FONDERSI CON IL FOGLIO (E CON IL MONDO EDITORIALE) di Alessio Miglietta

Mi dico che è il momento giusto e devo sbrigarmi.
Certo, sarebbe più facile se ci fosse un foglio di carta, prenderei la penna e le parole non rimarrebbero incastrate in una vena del cervello o nella gola, ma scenderebbero fino alla mano, sporcherebbero il foglio, ci resterebbero attaccate con tutto quello che si portano dietro.
È il potere della pagina bianca, credo.
Ti risucchia e ti libera, è la tua possibilità di buttarti da un’altra parte.
“Allora?” mi chiede il mio editore, accendendosi una sigaretta.

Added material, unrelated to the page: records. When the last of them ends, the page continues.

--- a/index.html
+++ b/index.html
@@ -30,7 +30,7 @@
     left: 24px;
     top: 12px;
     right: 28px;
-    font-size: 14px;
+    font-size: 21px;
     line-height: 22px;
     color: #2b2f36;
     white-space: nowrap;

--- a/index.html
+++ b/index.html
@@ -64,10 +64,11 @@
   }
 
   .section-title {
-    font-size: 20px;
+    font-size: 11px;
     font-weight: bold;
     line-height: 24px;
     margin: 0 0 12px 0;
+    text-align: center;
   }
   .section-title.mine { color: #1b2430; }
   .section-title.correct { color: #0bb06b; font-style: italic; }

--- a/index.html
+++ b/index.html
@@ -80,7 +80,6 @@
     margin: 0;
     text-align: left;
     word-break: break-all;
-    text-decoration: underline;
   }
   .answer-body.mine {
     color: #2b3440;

“Allora? Beh, te lo dico sinceramente, io un romanzo del cazzo sui vampiri non lo scrivo neanche se mi dai dieci milioni di euro”.
“No, tesoro, tu hai firmato un contratto, e penso proprio che lo scriverai, se vorrai vendere ancora qualche copia.”
“Fanculo al contratto, la mia risposta è no”.
“Diamoci un taglio, dimmi quanto vuoi e troviamo un accordo”.
“Non voglio i tuoi soldi, voglio la libertà di scrivere quel cazzo che mi pare”.
“Il mercato non lo permette, lo sai”.
“Fanculo al mercato”.
“Ma è lui che comanda l’economia e gli introiti degli autori come te, e alla fine per fare soldi tutti si piegano e scrivono qualcosa di più commerciale”.
“Io no, mi spiace, lascia fare questa roba a gente che inventa stronzate come i lucchetti dell’amore ad illuminare il Tevere, o chi si interessa di questa massa di merda di persone ignoranti, vedrai che le persone con il cervello i miei libri li compreranno, è così da quando ho iniziato qualche anno fa”.

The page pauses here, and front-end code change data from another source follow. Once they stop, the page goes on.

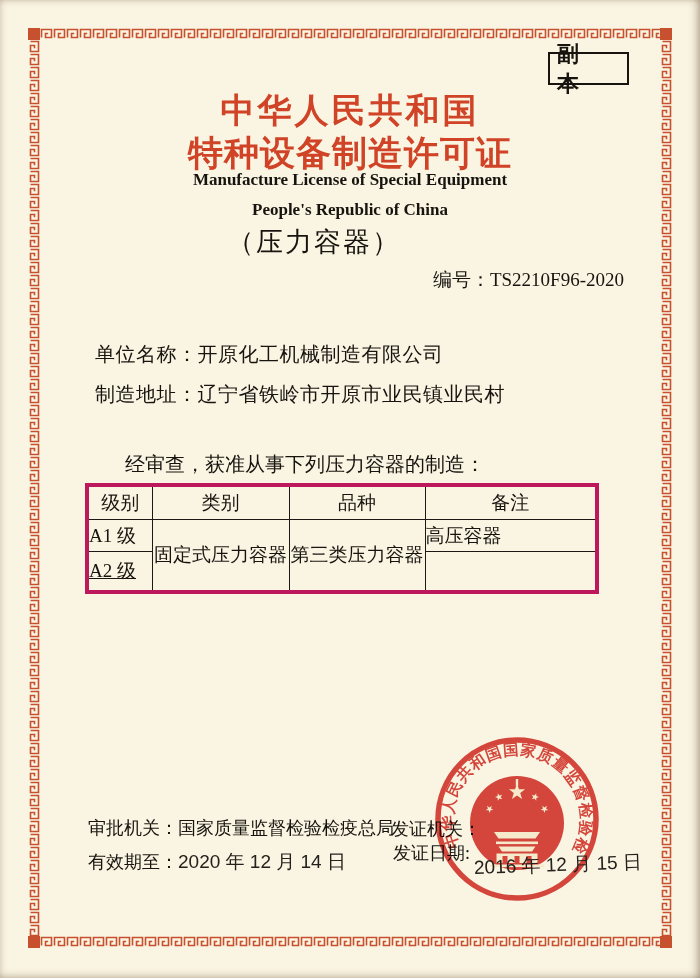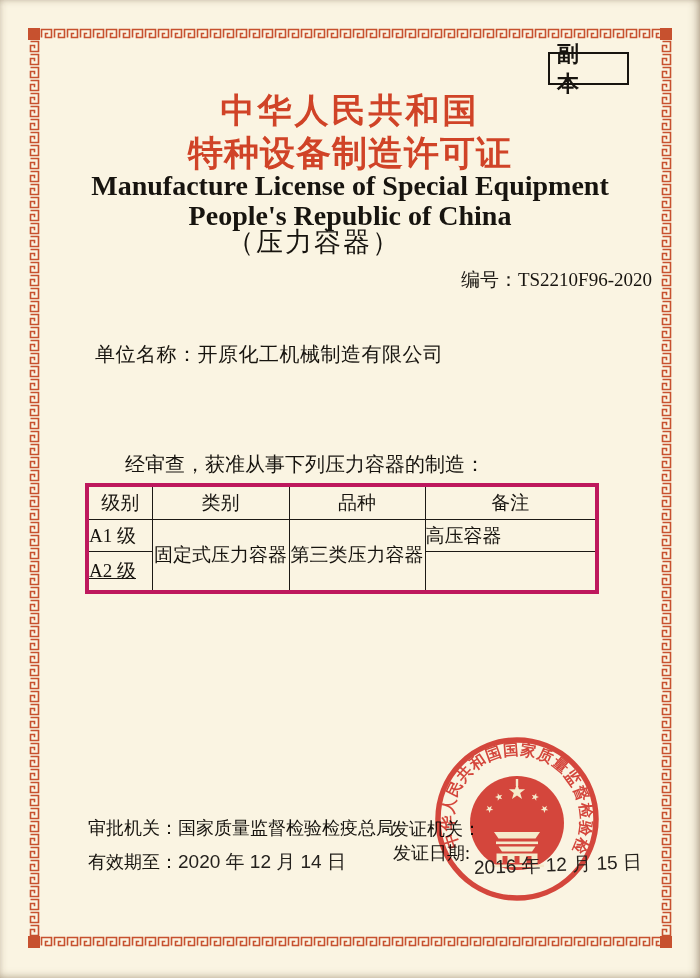--- a/index.html
+++ b/index.html
@@ -23,7 +23,7 @@
   .t1{top:88px;font-size:34px;letter-spacing:3px;}
   .t2{top:130px;font-size:35px;letter-spacing:1px;}
   .title-en{position:absolute;left:0;width:700px;text-align:center;color:#17140f;
-            font-size:28px;font-weight:700;}
+            font-size:17px;font-weight:700;}
   .e1{top:170px;}
   .e2{top:200px;}
   .subtitle{position:absolute;left:0;top:224px;width:628px;text-align:center;color:#17140f;

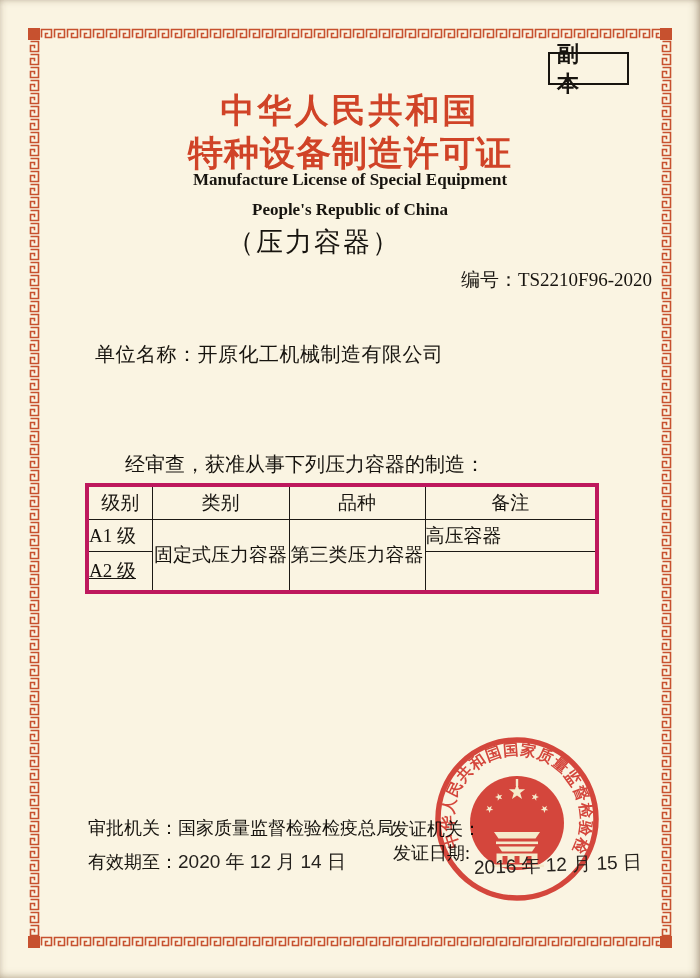--- a/index.html
+++ b/index.html
@@ -28,7 +28,7 @@
   .e2{top:200px;}
   .subtitle{position:absolute;left:0;top:224px;width:628px;text-align:center;color:#17140f;
             font-size:27px;letter-spacing:2px;}
-  .serial{position:absolute;left:0;top:267px;width:700px;text-align:right;padding-right:48px;
+  .serial{position:absolute;left:0;top:267px;width:700px;text-align:right;padding-right:76px;
           box-sizing:border-box;font-size:19px;color:#17140f;}
   
   .info-line{position:absolute;left:95px;font-size:20px;color:#17140f;letter-spacing:.5px;}

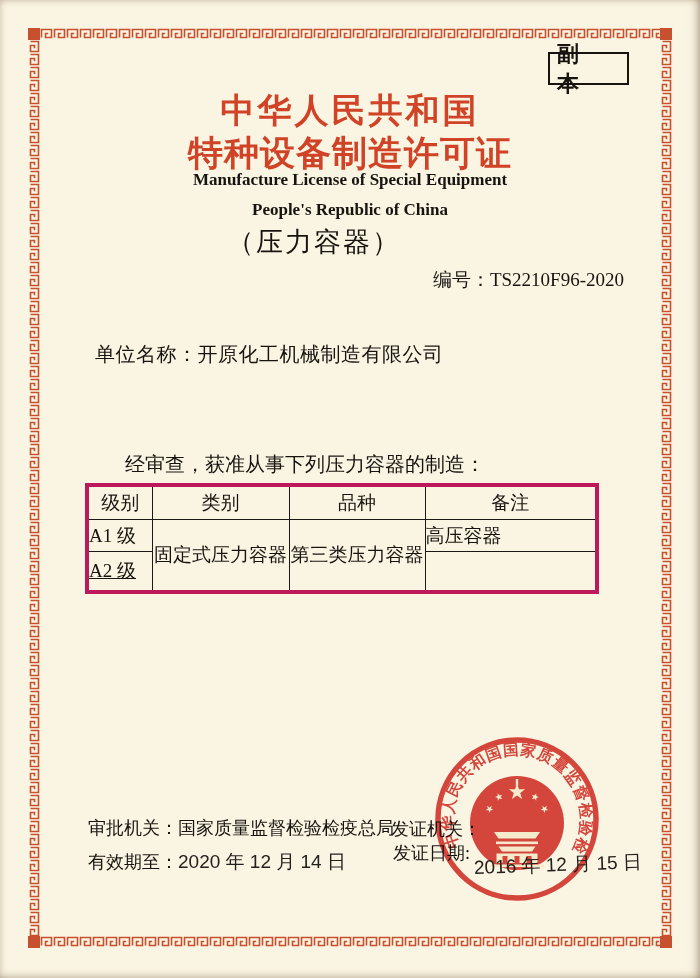--- a/index.html
+++ b/index.html
@@ -332,6 +332,7 @@
   <div class="serial"><span>编号：</span><span>TS2210F96-2020</span></div>
 
   <div class="info-line company"><span>单位名称：</span><span>开原化工机械制造有限公司</span></div>
+  <div class="info-line address"><span>制造地址：</span><span>辽宁省铁岭市开原市业民镇业民村</span></div>
   <div class="intro">经审查，获准从事下列压力容器的制造：</div>
 
   <table class="lic">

In effetti questa mia frase è dannatamente vera, quanto emblematica. Ho sempre amato portare avanti le mie idee, non farò eccezione stavolta, ed il mio editore lo sa, l’ha sempre detto che sono un cavallo pazzo e che sarei stato un problema un giorno o l’altro, per la mia eccessiva fermezza, o stravaganza stilistica. Quel giorno è arrivato, e lo stiamo vivendo. Trascino i miei passi pesanti lungo la ripida scalinata che porta in cima al successo, leggo sulle pareti il regolamento piuttosto discutibile per adattarmi al mio ruolo nel mondo, ma lo scambio non è equo, la mia integrità è in bilico, e l’anima a rischio prosciugamento, ogni cosa appare distorta e non riesco più a respirare bene come prima, mi trascino e perdo l’equilibrio. E poi la vista che si offusca, gli occhi che bruciano, come sfiorati da una medusa che rappresenta i miei sogni. A volte penso che sia tutta colpa loro. È colpa dei miei pensieri tendenti alla genialità, è colpa mia per il non volermi mai piegare di fronte a regole di plastica che fanno male al genere umano, già sull’orlo del baratro aperto dell’ignoranza.

A volte mi vergogno di appartenere al genere umano, e rivedo gli scrittori nei martiri che venivano massacrati e giustiziati sulle piazze delle città medievali. Non c’è libertà di pensiero, di scrittura, di azione, forse per colpa dell’economia, un po’ della moda, un po’ delle persone, forse di una frangia degli stessi editori, e poi c’è il regolamento. Ed è così che a questo punto, dopo aver avuto l’ennesima battaglia interiore tra le mie oscene doppie personalità, nell’eterno contrasto tra i miei Dottor Jackill & Mister Hide, prendo una sigaretta e la metto fra le labbra, temporeggio con l’accendino, ruotandolo tra le dita, gli concedo il mio sguardo da partita a poker.
“Allora? Che diavolo devo fare per farmi ascoltare da te? Hai deciso?” mi chiede nuovamente il mio editore, accendendosi l’ennesima sigaretta, giusto per tenermi compagnia. Faccio la prima, nervosa, profonda boccata, e gli lancio un po’ del mio fumo negli occhi, quasi per confonderlo.
“Sì che ho deciso. Fanculo al regolamento”.

Così mi alzo, prendo i miei fogli e me ne torno a casa, a scrivere il seguito del mio fottuto, corrotto e ricercatissimo bestseller.